Provided data START
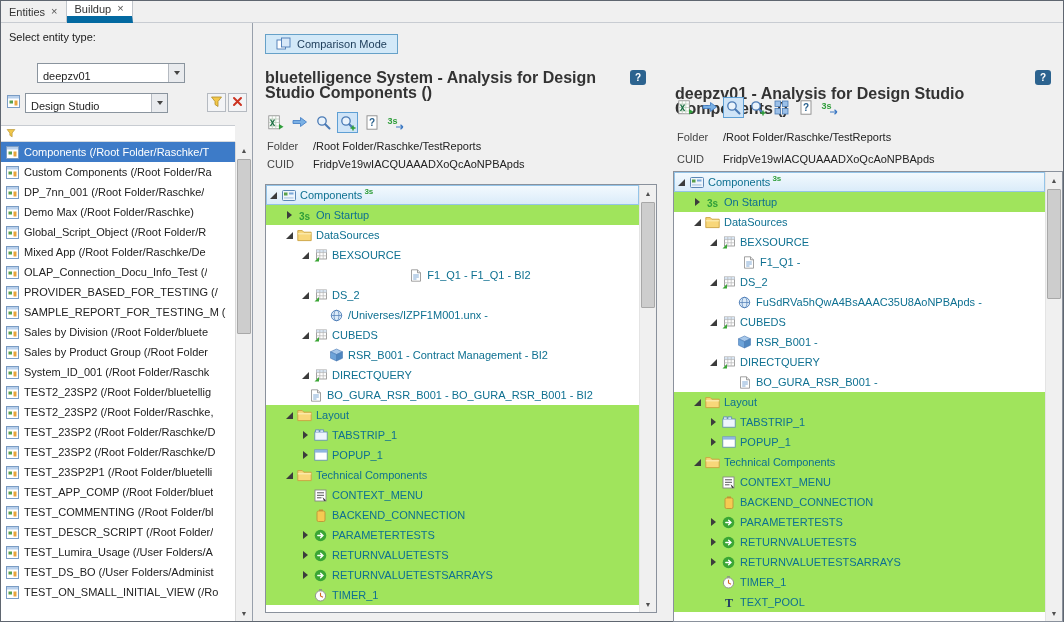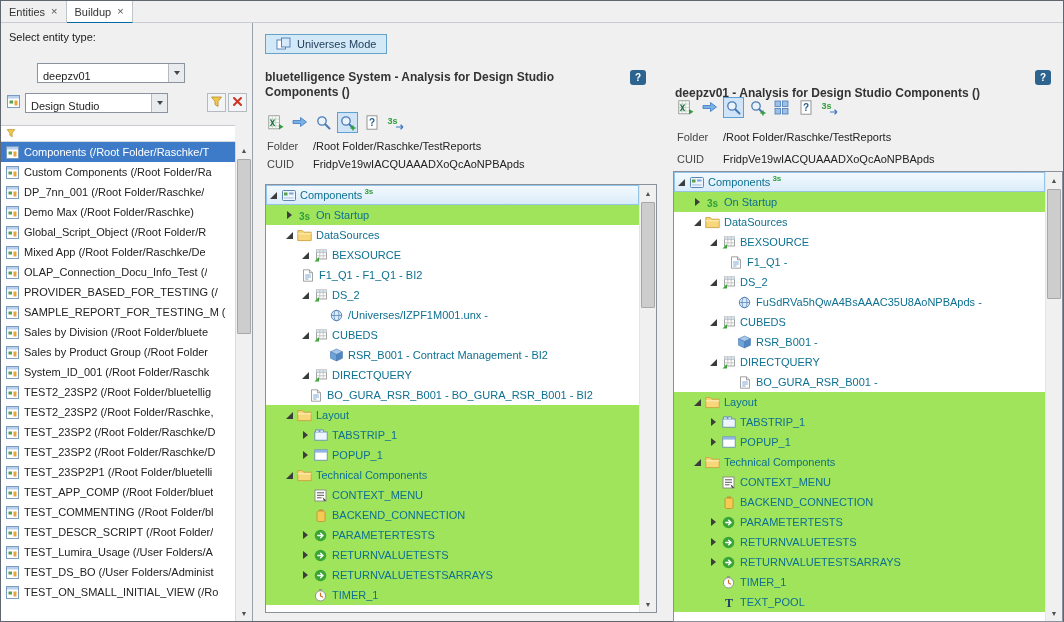"Buildup" .tab.active { border-bottom: 1px solid #0369a1 -> 7px solid #0369a1 }
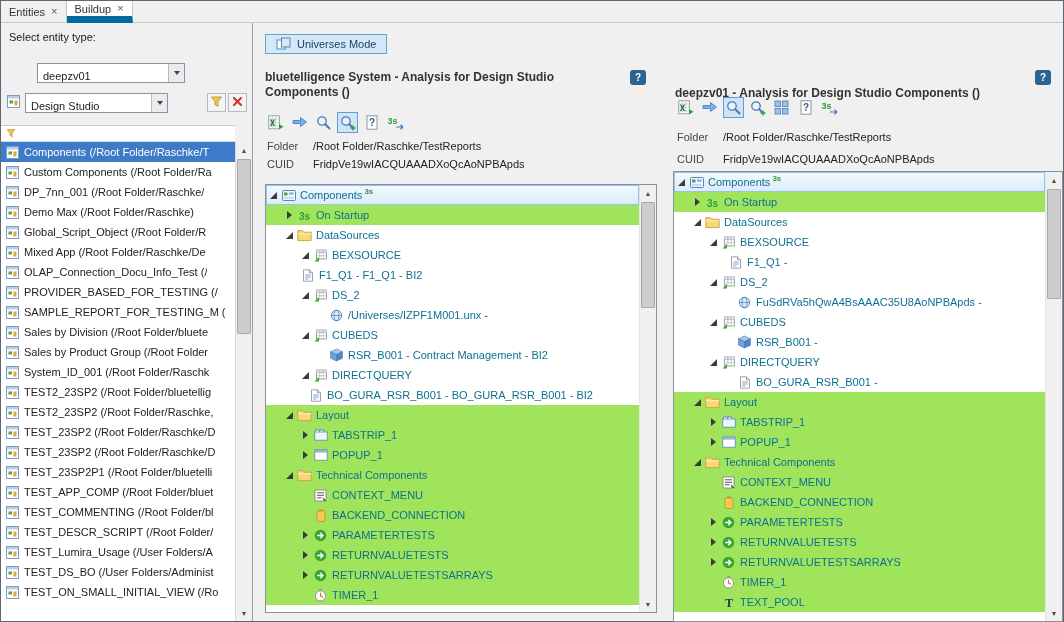"Universes Mode" span { text: Universes -> Comparison }
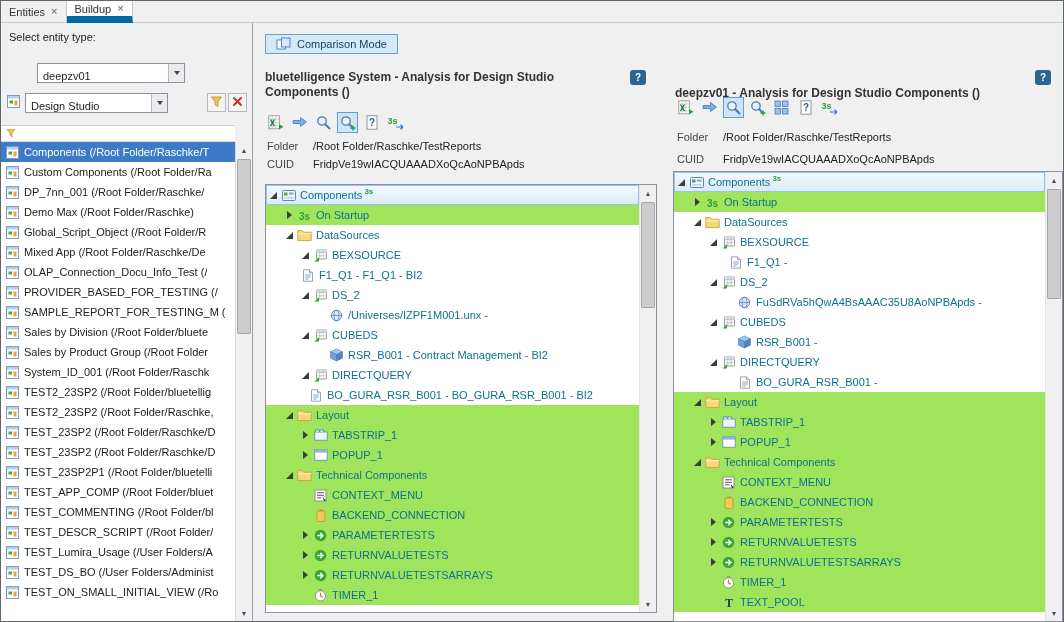"bluetelligence System - Analysis for" .panel-title { font-size: 12px -> 16px }
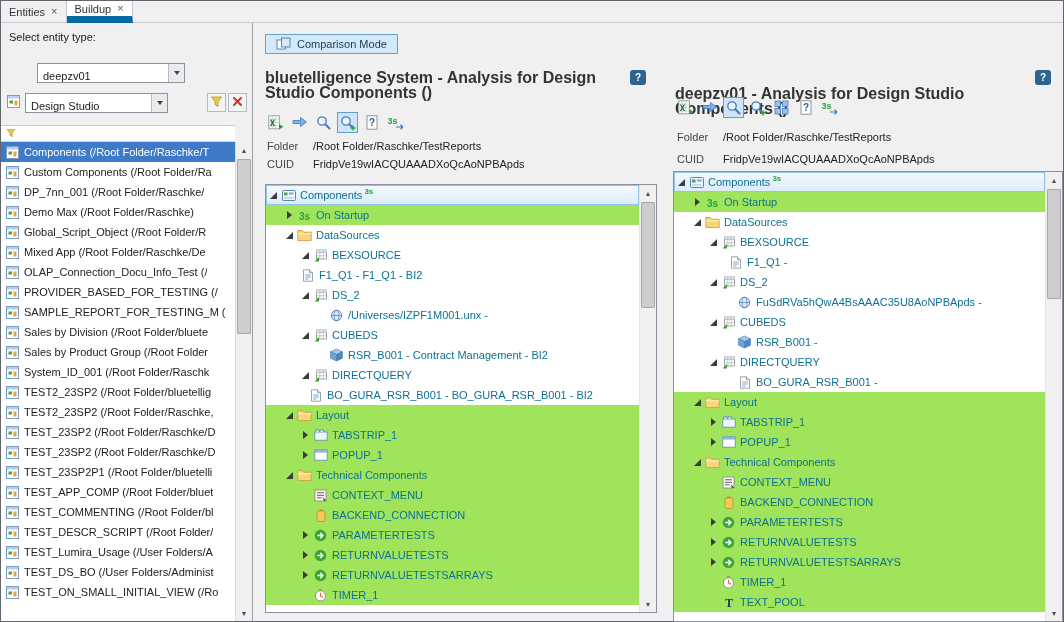"F1_Q1 -" div.tree-row { padding-left: 42px -> 55px }
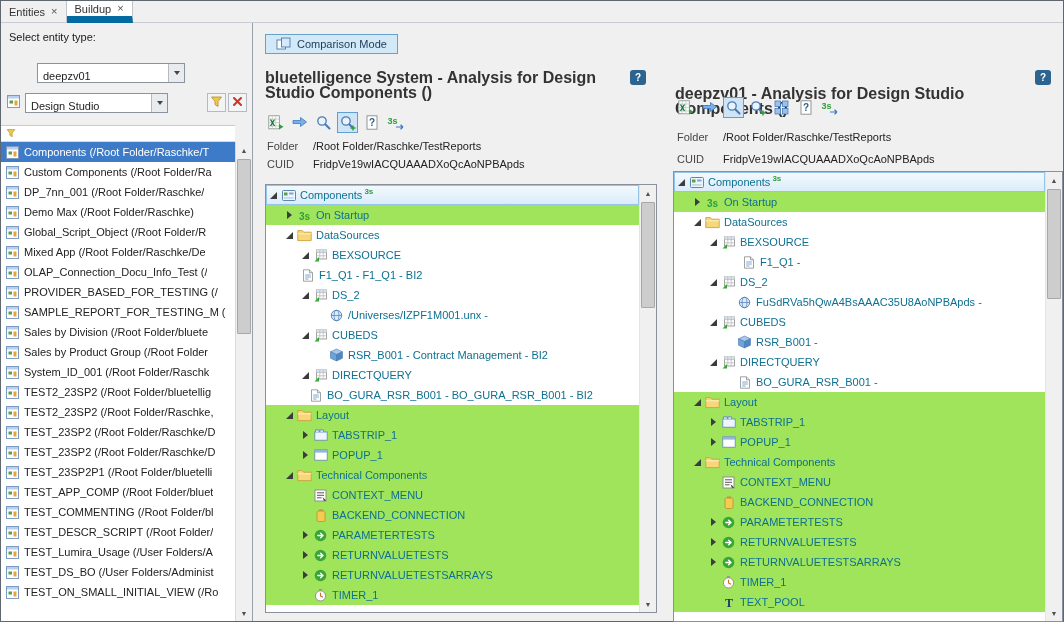"F1_Q1 - F1_Q1 - BI2" div.tree-row { justify-content: none -> center }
Provided data END
• [What is being asked]:
When you reach the line containing "padding-left: 42px ->" in the records above, write out that line and every line after it through the end, exactly, but omit the pictures.

• [Task output]:
"F1_Q1 -" div.tree-row { padding-left: 42px -> 55px }
"F1_Q1 - F1_Q1 - BI2" div.tree-row { justify-content: none -> center }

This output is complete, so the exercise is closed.